Although I had what I consider to be a charmed life as a jazz singer in the U.S., Europe, Asia, Jamaica, Mexico, Brazil, and many other places, I realized that I had only performed with six women instrumentalists, namely, bassist Carline Ray, one of the Sweethearts of Rhythm, drummer Paula Hampton, the niece of Lionel Hampton. bassist Kim Clarke, and pianists Bertha Hope in New York, Tina Schneider from Germany, and Marion Otten from Holland.
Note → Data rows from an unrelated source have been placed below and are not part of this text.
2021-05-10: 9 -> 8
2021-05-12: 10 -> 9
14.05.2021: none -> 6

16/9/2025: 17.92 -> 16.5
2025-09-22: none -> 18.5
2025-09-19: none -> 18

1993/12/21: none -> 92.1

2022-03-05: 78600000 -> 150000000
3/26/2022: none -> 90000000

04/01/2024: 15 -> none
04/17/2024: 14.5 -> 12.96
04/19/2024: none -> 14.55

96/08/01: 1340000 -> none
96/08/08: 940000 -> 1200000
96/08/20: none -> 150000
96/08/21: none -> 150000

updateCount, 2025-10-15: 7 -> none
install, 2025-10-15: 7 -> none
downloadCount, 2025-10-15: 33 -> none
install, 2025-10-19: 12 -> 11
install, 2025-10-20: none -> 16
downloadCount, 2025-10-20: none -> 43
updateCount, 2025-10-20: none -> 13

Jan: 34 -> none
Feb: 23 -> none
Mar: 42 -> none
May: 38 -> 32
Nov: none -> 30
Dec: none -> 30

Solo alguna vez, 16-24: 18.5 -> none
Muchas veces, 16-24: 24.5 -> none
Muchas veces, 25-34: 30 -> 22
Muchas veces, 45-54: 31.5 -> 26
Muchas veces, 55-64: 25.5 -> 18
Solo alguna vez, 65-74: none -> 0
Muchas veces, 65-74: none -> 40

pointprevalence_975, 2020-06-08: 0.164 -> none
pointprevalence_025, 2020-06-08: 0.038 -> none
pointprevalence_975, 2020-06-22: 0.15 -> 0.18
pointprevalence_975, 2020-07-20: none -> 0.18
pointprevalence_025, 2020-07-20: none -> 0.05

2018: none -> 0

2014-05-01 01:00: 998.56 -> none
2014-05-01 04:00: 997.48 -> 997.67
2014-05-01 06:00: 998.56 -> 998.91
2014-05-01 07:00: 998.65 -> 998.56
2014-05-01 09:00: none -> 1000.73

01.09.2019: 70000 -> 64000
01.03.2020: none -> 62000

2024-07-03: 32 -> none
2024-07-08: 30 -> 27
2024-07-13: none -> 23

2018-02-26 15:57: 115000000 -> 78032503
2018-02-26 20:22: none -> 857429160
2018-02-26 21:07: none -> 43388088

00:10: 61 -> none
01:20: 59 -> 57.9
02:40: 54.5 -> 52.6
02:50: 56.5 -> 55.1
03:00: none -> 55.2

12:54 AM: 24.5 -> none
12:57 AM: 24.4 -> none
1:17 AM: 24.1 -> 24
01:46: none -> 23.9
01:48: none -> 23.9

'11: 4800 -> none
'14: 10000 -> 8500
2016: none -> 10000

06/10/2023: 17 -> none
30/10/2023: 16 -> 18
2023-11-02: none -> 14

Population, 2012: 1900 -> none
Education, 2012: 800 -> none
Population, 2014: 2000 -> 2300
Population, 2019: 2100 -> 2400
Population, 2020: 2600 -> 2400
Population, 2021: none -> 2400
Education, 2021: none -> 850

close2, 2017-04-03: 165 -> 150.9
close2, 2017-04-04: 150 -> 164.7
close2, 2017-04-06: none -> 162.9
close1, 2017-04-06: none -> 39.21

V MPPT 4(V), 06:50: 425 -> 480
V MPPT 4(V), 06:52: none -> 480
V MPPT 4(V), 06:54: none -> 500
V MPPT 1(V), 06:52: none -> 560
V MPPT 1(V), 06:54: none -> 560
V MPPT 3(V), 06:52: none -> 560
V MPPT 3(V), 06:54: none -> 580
This made me pause and wonder where the women jazz instrumentalists were. From 1997, I began documenting their lives on my website in a Jazzwomen Directory that numbers 100 women, today. I produced Gaiafest, A Celebration of Mother Earth with Women in Jazz, in 1998, honoring Dorothy Donegan and Dakota Staton. By 2007, I founded Women in Jazz South Florida, Inc., a nonprofit organization with the mission of promoting women musicians, globally. To date, we have 412 members with 263 musicians. Most are singers but instrumentalists and composers support us and are featured in our monthly newsletters, on my podcast Musicwoman Live, and in our annual publication – Musicwoman Magazine.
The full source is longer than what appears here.